Seven in Ten Companies Say Supply Chain Cyber Risk Is a Major Worry
Summary
A global ISC2 survey of 1,062 cybersecurity professionals finds 70% of organisations are highly concerned about supply chain cyber risk. Concern is higher in larger and sensitive sectors — 82% in enterprise firms and 81% in the military and defence contractors; healthcare reports 67% concern.
The dominant issue is lack of visibility into third-party and extended-vendor security practices — in short: organisations often “trust but can’t verify.” Twenty-eight percent reported a third-party cyber incident in the past two years (34% in enterprise, 37% in financial services). While nearly half of supplier incidents caused no major customer impact, many were close calls that raised alarms.
Threats respondents worry most about include data breaches (64%), malware/ransomware (52%), supplier product software vulnerabilities (51%) and unauthorised access via third-party credentials (37%). Insider threats from vendors and risks from AI tool misuse were also flagged.
Most organisations run at least annual risk assessments and 77% require vendors to meet recognised standards (ISO 27001, NIST, SOC 2, etc.). Common controls being strengthened are stricter onboarding, security audits, MFA and incident notification procedures. Still, about 10% have no formal supply chain risk programme yet.
Article Date: 2025-11-20T06:08:00-05:00
Key Points
- 70% of organisations say supply chain cyber risk is a major concern; the figure rises in enterprise and defence sectors.
- Limited visibility into vendors’ and vendors’ vendors’ security practices is the top worry — “you can’t protect what you can’t see.”
- 28% experienced a third-party-related cyber incident in the past two years; higher in enterprise and financial services.

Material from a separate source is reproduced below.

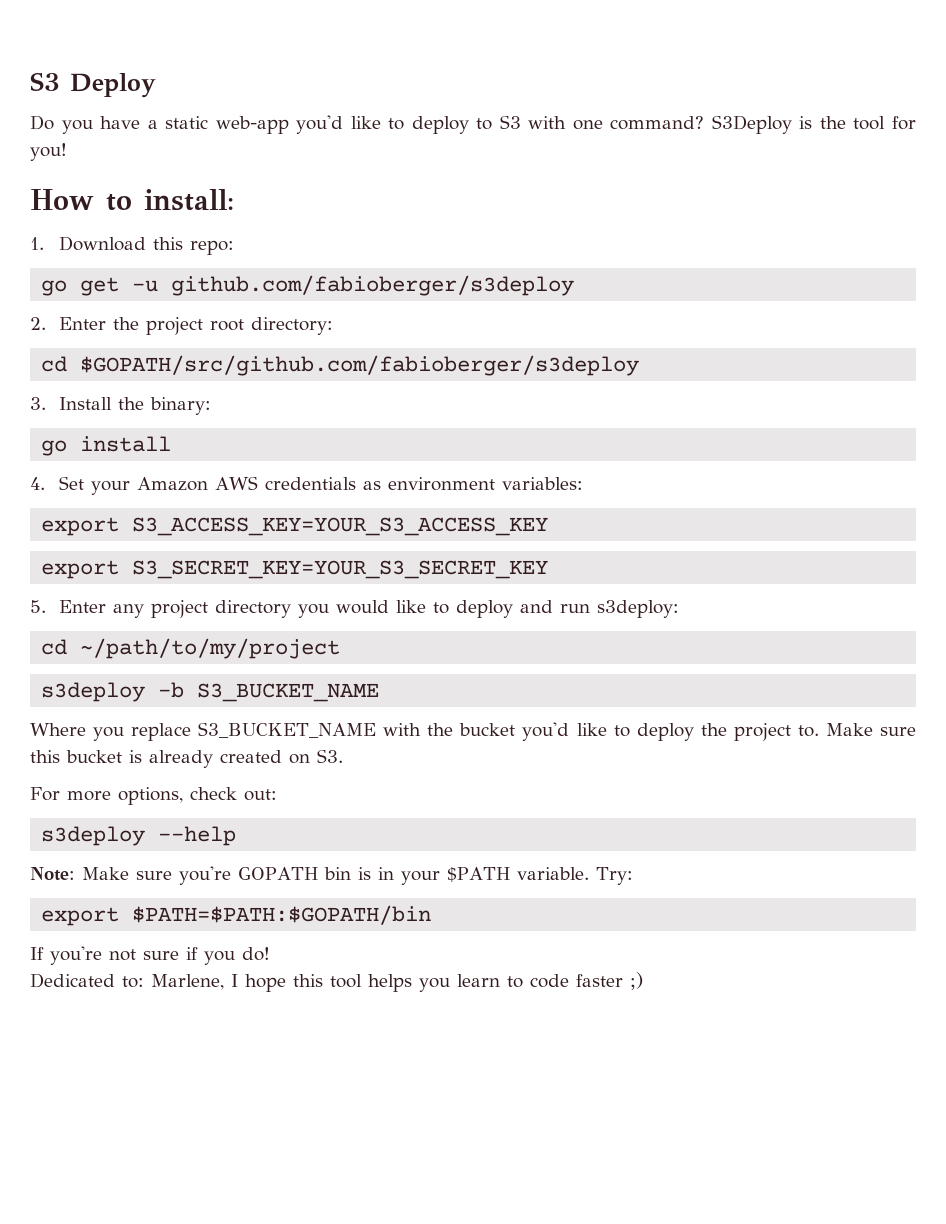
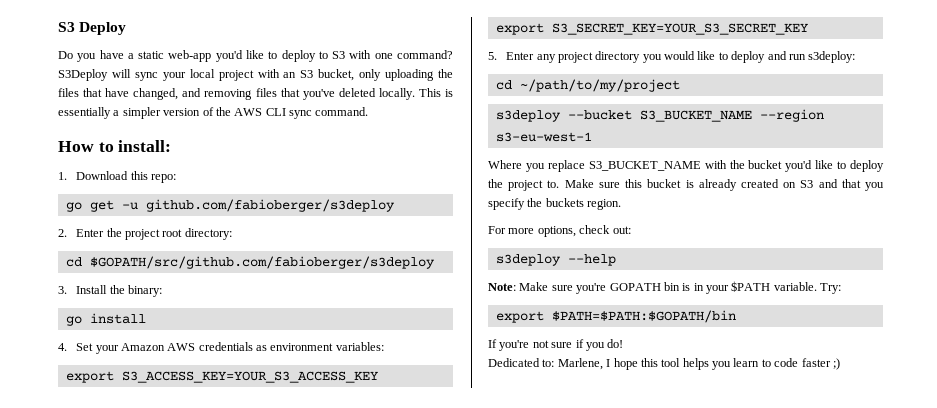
[799,116,916,130] [30,143,67,161] is the tool for you! -> [111,69,453,81] [58,88,453,100] [58,107,369,119] will sync your local project with an S3 bucket, only uploading the files that have changed, and removing files that you've deleted locally. This is essentially a simpler version of the AWS CLI sync command.
[158,682,380,702] -b S3_BUCKET_NAME -> [567,109,824,122] [495,132,592,142] --bucket S3_BUCKET_NAME --region s3-eu-west-1
[317,749,343,763] S3. -> [800,179,884,191] [488,198,622,210] S3 and that you specify the buckets region.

- Top threats: data breaches (64%), malware/ransomware (52%), software vulnerabilities in supplier products (51%) and unauthorised access from third-party credentials (37%).
- 77% of organisations require vendor security standards (ISO 27001, NIST, SOC 2); organisations are adding audits, MFA and incident notification procedures.
- Around 10% still lack a formal supply chain risk programme — many are only just starting to build one.
Why should I read this?
Short version: if you touch procurement, IT, security or supply chain operations, this is your wake-up call. The survey shows peers are worried and actually doing things (standards, audits, MFA). Read it to see where your organisation stacks up, what the common fixes are, and which gaps — visibility and vendor controls — keep cropping up. We’ve skimmed the report for you so you don’t have to dig through every chart.
Context and Relevance
Supply chains remain a prime attack surface as businesses outsource more services and rely on complex vendor ecosystems. This ISC2 data underlines a growing industry trend: cyber risk is no longer just an IT problem but a supply chain and business-continuity priority. The findings are directly relevant to risk teams, procurement, auditors and senior leaders setting vendor governance and resilience strategies.